* [PROMPT]: The answer should consist of each line from the data below that includes "Tênis".

* [SUPPLIED RECORDS]:
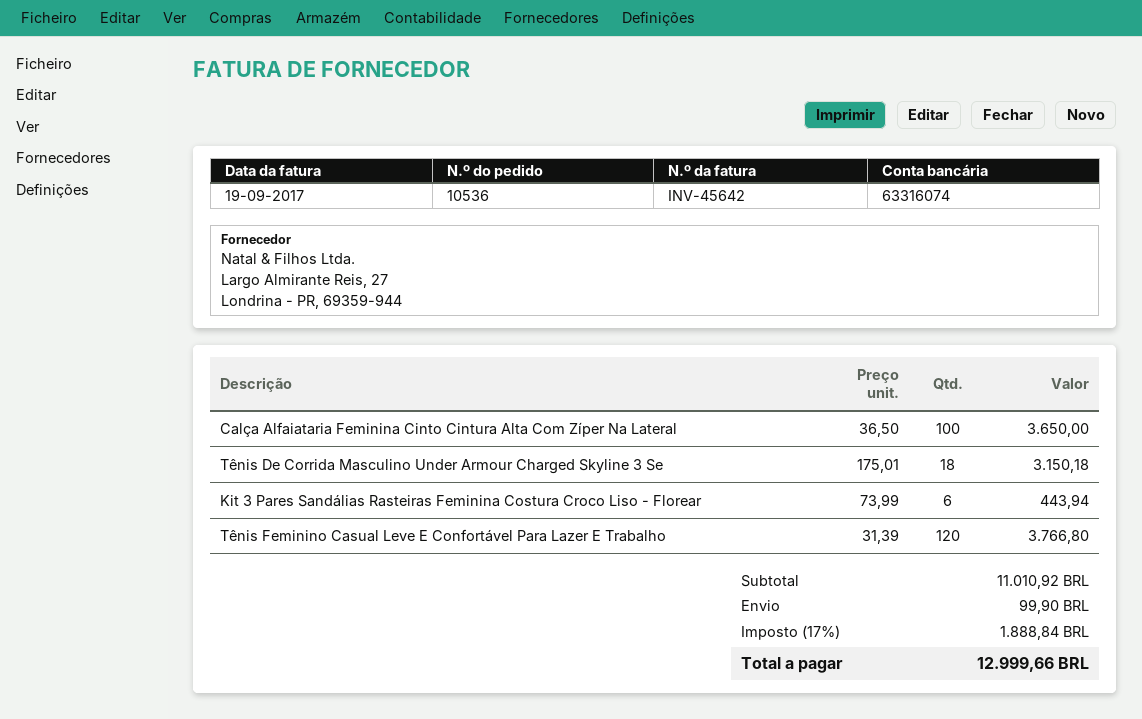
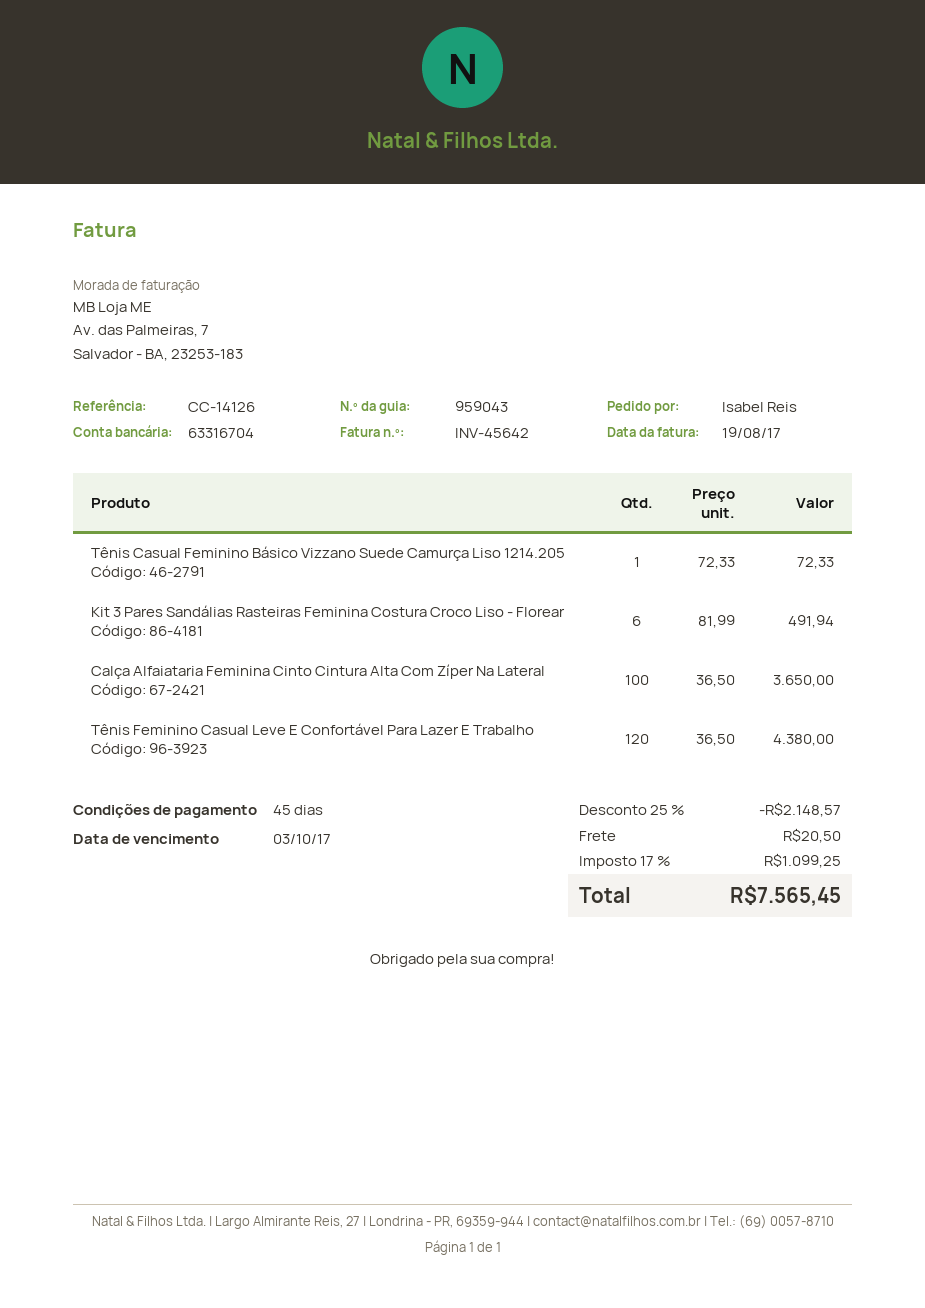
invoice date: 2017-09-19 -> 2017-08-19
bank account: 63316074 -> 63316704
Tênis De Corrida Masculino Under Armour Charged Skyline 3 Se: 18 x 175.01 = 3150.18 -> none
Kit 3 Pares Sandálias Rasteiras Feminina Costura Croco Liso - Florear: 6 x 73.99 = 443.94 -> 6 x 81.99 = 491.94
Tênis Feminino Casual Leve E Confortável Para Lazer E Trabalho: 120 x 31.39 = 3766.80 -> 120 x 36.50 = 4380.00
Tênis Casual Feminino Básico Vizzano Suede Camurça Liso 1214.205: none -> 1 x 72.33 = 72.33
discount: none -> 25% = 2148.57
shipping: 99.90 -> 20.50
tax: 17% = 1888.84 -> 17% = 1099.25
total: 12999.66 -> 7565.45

* [RESPONSE FOR THIS EXERCISE]:
Tênis De Corrida Masculino Under Armour Charged Skyline 3 Se: 18 x 175.01 = 3150.18 -> none
Tênis Feminino Casual Leve E Confortável Para Lazer E Trabalho: 120 x 31.39 = 3766.80 -> 120 x 36.50 = 4380.00
Tênis Casual Feminino Básico Vizzano Suede Camurça Liso 1214.205: none -> 1 x 72.33 = 72.33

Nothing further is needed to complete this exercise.